Selain itu, lahan itu rencananya akan dibangun sebagai tempat pengajian anak. Akan tetapi, di tahun 2020 dan Ketua Pimpinan Anak Cabang Tarbiyah Islamiyah (Asrun Nasution) meninggal dunia. Lahan itu malah dikuasai oleh SZ.
"Jadi, lahan itu sekarang sudah dijual kepada PLN Sumatera Utara," katanya.
Temuan yang dimiliki tim, proses pengurusan surat pernyataan penguasaan fisik selesai.
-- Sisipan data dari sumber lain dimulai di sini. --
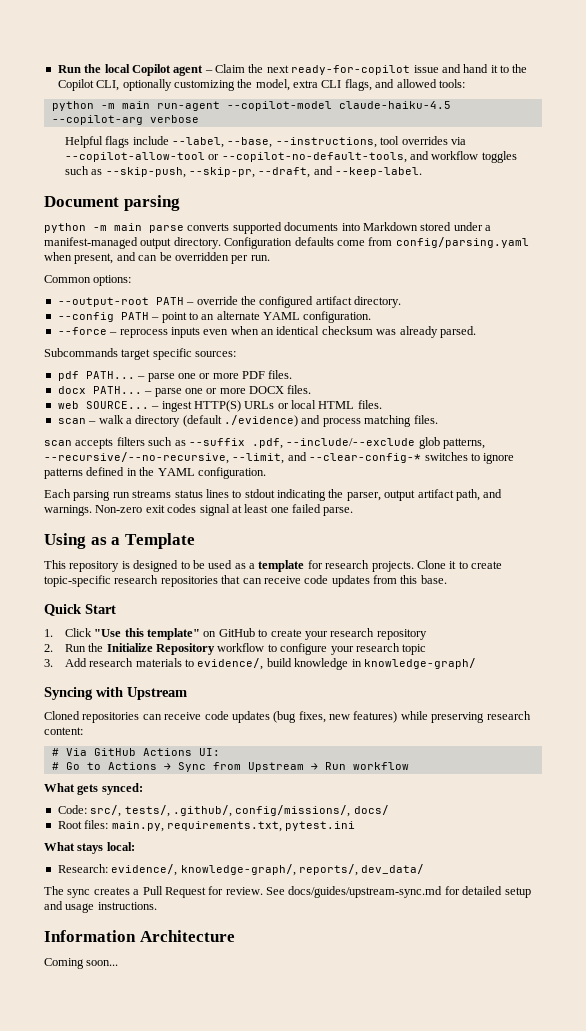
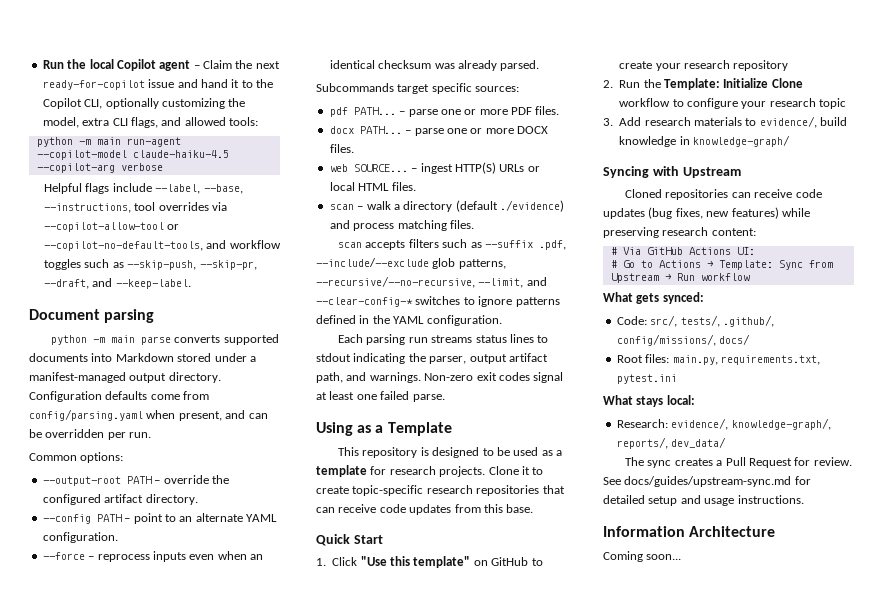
- 2. Run the Initialize Repository workflow to configure your research topic
+ 2. Run the Template: Initialize Clone workflow to configure your research topic
- # Go to Actions → Sync from Upstream → Run workflow
+ # Go to Actions → Template: Sync from Upstream → Run workflow

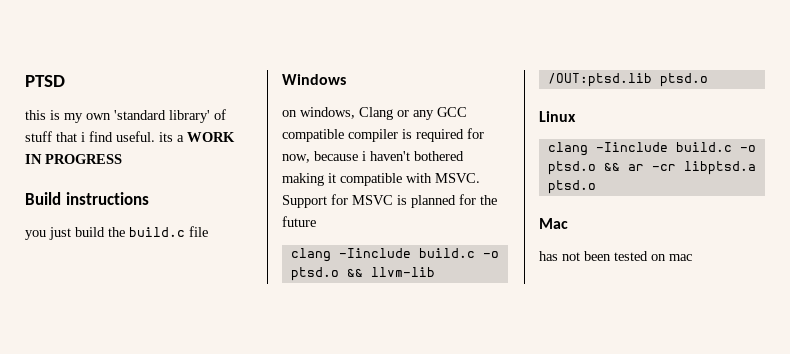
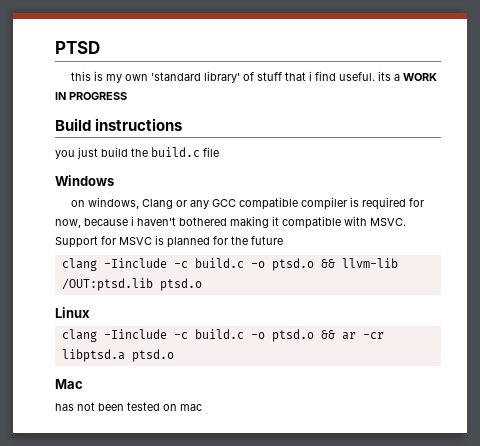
- clang -Iinclude build.c -o ptsd.o && llvm-lib /OUT:ptsd.lib ptsd.o
+ clang -Iinclude -c build.c -o ptsd.o && llvm-lib /OUT:ptsd.lib ptsd.o
- clang -Iinclude build.c -o ptsd.o && ar -cr libptsd.a ptsd.o
+ clang -Iinclude -c build.c -o ptsd.o && ar -cr libptsd.a ptsd.o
Selanjutnya SZ menjualnya kepada PT. PLN (Persero) UPP Jaringan Sumatera Utara 1 ditandatangani Eko Sukmawanto sebesar Rp 1,6 miliar dan membuat surat pelepasan hak atas tanah tersebut kepada Eko Sukmawanto yang merupakan pejabat di perusahaan negara itu.
"Dugaan kami, proses pengalihan penguasaan fisik itu diduga dipalsukan. Sehingga kami meminta agar seluruh oknum yang terlibat untuk segera ditangkap," tambahnya.
Untuk itu, massa juga meminta kepada pihak kepolisian untuk menyelidiki Kabag Protokoler Kabupaten Serdang Bedagai yang semasa itu menjabat sebagai Lurah Batang Terap.